Understanding Logistic Regression with PyTorch

2026-01-02
pytorchclassificationlogistic-regression

Logistic Regression — Complete Summary

A comprehensive guide with intuitive analogies, mathematical rigor, and practical PyTorch implementation


Table of Contents

  1. The Problem: Binary Classification
  2. Why Not Linear Regression?
  3. Step Function — The Failed Attempt
  4. Sigmoid Function — The Squisher
  5. Geometric Interpretation
  6. Log-Loss — Measuring Wrongness
  7. Likelihood vs Probability
  8. Why Not MSE?
  9. Gradient Descent — Finding the Best Weights
  10. Complete Implementation
  11. Regularization
  12. Interpreting Coefficients
  13. Quick Reference

2. Why Not Linear Regression?

Linear regression outputs any real number from $-\infty$ to $+\infty$.

Problem: What does a prediction of -0.3 or 1.7 mean for churn probability?

Model Output Range Problem for Classification
Linear Regression $(-\infty, +\infty)$ Negative probability? >100% probability?
Logistic Regression $(0, 1)$ Always valid probability ✓

We need a "squisher" function that compresses any input into the $(0, 1)$ range.


3. Step Function — The Failed Attempt

Idea: Just threshold! $$ \text{step}(z) = \begin{cases} 1 & \text{if } z \geq 0
0 & \text{if } z < 0 \end{cases} $$

Fatal Flaw: Not differentiable → can't use gradient descent!

🏔️ The Blindfolded Hiker Analogy:

Gradient descent is like a blindfolded hiker feeling the slope to find the valley.

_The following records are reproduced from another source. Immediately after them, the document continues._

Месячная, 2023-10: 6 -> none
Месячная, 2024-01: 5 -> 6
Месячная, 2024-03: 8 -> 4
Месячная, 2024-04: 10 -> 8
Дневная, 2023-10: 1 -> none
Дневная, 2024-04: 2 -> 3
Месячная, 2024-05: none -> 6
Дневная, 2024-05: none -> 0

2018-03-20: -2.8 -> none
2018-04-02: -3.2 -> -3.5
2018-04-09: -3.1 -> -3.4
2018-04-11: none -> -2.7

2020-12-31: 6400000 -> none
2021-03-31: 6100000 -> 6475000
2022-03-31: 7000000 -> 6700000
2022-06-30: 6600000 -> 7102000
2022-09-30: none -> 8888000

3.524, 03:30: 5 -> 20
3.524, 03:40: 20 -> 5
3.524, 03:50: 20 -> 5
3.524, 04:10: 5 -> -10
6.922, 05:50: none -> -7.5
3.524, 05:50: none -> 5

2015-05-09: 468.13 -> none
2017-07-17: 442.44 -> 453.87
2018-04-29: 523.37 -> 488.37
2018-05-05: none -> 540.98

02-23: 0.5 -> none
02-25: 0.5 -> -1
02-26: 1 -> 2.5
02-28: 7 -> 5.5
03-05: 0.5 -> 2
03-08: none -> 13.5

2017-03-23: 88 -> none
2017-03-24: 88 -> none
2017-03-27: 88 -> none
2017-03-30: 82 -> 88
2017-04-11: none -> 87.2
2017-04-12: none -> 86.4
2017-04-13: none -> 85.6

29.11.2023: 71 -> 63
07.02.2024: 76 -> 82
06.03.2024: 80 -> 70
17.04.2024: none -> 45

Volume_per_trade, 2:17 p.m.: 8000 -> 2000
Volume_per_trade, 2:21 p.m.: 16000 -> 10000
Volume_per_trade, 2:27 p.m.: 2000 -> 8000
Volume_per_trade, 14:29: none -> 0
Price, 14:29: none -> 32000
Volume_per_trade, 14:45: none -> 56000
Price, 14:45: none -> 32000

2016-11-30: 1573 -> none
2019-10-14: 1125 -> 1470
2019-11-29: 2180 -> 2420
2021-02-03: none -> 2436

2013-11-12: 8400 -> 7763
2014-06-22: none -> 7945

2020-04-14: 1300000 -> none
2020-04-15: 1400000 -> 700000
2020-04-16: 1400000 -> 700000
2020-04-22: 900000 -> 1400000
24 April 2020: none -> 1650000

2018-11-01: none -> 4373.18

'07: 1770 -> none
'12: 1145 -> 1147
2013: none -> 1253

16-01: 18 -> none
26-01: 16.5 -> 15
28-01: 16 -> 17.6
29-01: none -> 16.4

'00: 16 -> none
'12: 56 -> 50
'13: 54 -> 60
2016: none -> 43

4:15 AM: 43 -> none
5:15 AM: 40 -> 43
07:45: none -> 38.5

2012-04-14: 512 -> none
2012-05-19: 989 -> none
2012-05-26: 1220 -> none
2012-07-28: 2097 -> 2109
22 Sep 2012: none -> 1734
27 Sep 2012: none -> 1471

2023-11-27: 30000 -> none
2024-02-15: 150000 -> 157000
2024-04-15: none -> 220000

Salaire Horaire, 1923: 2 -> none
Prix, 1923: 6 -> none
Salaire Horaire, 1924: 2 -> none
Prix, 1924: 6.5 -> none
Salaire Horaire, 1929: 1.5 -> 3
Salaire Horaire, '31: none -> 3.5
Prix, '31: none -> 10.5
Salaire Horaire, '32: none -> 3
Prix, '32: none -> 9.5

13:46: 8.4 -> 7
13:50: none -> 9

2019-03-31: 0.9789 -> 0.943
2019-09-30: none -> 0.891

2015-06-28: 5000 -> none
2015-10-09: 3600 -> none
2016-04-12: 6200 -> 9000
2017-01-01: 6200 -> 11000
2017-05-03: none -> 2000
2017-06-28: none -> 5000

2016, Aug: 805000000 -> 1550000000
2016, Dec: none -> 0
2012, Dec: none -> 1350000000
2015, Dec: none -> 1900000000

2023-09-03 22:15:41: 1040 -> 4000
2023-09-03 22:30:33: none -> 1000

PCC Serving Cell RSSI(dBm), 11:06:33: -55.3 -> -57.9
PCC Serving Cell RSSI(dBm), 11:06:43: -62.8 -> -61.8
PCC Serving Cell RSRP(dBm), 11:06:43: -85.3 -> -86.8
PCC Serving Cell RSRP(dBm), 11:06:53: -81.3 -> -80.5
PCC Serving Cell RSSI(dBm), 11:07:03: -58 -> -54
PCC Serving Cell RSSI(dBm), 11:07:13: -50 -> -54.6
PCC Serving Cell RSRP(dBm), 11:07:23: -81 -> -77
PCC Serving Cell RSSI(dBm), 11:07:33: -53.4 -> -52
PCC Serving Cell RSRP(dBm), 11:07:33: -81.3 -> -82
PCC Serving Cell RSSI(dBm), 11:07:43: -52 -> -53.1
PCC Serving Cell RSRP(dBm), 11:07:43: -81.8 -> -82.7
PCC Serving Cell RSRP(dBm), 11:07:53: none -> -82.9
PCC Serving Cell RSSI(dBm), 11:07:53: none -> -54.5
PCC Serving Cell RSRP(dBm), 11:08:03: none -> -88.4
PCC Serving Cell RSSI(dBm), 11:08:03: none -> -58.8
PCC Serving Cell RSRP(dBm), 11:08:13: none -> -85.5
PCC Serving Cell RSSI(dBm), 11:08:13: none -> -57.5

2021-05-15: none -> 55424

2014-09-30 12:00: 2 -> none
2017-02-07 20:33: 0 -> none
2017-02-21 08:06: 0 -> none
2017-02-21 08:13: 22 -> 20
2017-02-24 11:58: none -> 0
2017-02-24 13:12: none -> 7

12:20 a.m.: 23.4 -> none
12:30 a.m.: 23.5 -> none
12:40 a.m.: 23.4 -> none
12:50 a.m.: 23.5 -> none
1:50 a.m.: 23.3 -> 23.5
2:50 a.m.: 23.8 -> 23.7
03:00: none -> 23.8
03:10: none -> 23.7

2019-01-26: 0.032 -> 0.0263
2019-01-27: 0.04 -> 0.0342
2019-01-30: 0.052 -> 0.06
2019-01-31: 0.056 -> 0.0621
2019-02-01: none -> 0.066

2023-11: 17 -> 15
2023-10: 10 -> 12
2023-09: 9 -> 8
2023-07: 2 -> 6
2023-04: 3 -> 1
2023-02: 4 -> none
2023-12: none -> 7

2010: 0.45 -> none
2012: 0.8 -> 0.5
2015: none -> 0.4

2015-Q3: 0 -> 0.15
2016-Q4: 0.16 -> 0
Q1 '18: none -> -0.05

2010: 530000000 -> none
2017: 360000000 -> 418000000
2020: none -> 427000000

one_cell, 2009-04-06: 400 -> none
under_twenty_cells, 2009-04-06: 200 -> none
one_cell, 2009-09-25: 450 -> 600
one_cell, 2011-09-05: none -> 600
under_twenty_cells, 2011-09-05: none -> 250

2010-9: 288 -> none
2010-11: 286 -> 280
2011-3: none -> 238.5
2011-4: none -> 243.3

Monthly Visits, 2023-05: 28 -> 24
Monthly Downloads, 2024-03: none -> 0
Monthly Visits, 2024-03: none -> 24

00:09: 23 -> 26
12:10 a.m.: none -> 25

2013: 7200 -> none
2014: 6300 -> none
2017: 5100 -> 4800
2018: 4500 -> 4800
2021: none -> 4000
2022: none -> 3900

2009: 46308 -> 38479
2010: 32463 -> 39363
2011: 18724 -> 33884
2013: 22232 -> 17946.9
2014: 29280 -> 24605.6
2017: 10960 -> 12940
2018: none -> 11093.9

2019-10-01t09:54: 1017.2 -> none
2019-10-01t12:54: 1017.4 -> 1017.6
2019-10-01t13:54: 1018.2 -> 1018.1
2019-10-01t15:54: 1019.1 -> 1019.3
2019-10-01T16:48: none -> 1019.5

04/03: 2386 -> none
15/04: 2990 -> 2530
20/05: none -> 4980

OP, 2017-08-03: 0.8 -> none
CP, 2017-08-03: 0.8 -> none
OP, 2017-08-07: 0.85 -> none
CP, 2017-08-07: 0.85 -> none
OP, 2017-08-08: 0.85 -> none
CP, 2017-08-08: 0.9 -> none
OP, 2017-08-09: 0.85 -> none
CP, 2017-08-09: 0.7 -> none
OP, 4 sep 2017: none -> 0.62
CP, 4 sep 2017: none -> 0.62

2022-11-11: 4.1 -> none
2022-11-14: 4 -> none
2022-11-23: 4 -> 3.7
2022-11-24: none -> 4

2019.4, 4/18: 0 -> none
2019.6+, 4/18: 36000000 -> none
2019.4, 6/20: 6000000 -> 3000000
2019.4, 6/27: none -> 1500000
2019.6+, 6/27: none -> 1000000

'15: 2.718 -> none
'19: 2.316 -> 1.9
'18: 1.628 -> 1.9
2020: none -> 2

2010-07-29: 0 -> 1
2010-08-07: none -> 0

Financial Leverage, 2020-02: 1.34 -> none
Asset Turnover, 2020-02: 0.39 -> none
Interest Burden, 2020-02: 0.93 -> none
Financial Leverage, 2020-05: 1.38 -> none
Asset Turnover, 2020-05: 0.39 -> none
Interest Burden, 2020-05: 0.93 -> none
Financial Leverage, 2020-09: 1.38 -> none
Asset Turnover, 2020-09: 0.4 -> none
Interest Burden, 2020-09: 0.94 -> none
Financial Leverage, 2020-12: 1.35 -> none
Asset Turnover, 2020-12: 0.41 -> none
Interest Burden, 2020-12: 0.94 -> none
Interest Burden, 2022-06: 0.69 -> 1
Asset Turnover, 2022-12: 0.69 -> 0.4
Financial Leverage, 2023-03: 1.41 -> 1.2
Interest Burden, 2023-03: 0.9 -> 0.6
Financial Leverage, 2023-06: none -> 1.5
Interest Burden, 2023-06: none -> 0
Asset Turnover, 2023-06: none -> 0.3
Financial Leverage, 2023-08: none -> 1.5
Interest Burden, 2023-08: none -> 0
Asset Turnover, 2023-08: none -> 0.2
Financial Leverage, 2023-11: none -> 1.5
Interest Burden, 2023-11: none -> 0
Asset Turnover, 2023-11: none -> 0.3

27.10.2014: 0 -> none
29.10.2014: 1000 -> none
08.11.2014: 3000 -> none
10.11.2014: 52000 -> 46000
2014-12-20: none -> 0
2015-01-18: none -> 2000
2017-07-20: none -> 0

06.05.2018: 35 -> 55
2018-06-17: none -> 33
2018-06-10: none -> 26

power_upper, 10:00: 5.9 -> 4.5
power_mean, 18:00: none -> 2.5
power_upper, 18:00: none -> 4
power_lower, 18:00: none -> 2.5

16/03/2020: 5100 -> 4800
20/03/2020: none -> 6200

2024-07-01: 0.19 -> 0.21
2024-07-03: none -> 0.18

  • Step function is flat everywhere except at one point (cliff)
  • Hiker feels "flat" and doesn't know which way to go
  • Stuck!

4. Sigmoid Function — The Squisher

The Formula: $$ \sigma(z) = \frac{1}{1 + e^{-z}} $$

Properties:

  • Output range: $(0, 1)$ — always valid probability
  • $\sigma(0) = 0.5$ — uncertainty point
  • Smooth and differentiable everywhere ✓
Input $z$ Output $\sigma(z)$ Interpretation
-100 ≈ 0 Almost certainly NO
-10 0.00005 Very likely NO
0 0.5 Coin flip — uncertain
+10 0.99995 Very likely YES
+100 ≈ 1 Almost certainly YES
import torch
import matplotlib.pyplot as plt

# Visualize sigmoid
z = torch.linspace(-10, 10, 100)
sigmoid = 1 / (1 + torch.exp(-z))

plt.figure(figsize=(10, 4))
plt.plot(z, sigmoid, 'b-', linewidth=2)
plt.axhline(y=0.5, color='gray', linestyle=':', alpha=0.5)
plt.axvline(x=0, color='gray', linestyle=':', alpha=0.5)
plt.xlabel('z (input)')
plt.ylabel('σ(z) (output)')
plt.title('The Sigmoid Function — Our "Squisher"')
plt.grid(True, alpha=0.3)
plt.show()


5. Geometric Interpretation

Logistic regression finds a hyperplane (line in 2D) that separates classes.

🚪 The Bouncer at the Door Analogy:

The decision boundary is the door of a nightclub.

  • Far on VIP side → 100% confident they're getting in
  • Far on rejected side → 100% confident they're NOT getting in
  • Standing AT the door → 50/50, could go either way

Distance from boundary = Confidence

What z = 0 Means

        CHURN SIDE (z > 0)
             |   😟 z = +5 → ŷ = 0.99
             |
=============|============  ← THE DOOR (z = 0 → ŷ = 0.5)
             |
             |   😊 z = -5 → ŷ = 0.01
        STAY SIDE (z < 0)
  • $z = 0$ is the equation of the decision boundary
  • $\hat{y} = 0.5$ means maximum uncertainty

6. Log-Loss — Measuring Wrongness

The Cliff Edge Story

🏔️ The Cliff Edge Analogy:

Position 1 = safe ground 🏠, Position 0 = cliff edge 💀

"Log stays calm near 1, screams near 0"

  • Standing at 0.95 → relaxing at home, tiny penalty
  • Standing at 0.10 → toes hanging off the edge, HUGE penalty!

The Formulas

When actual = 1: Use $-\log(\hat{y})$

  • Prediction near 1 → calm (small penalty)
  • Prediction near 0 → screaming (huge penalty)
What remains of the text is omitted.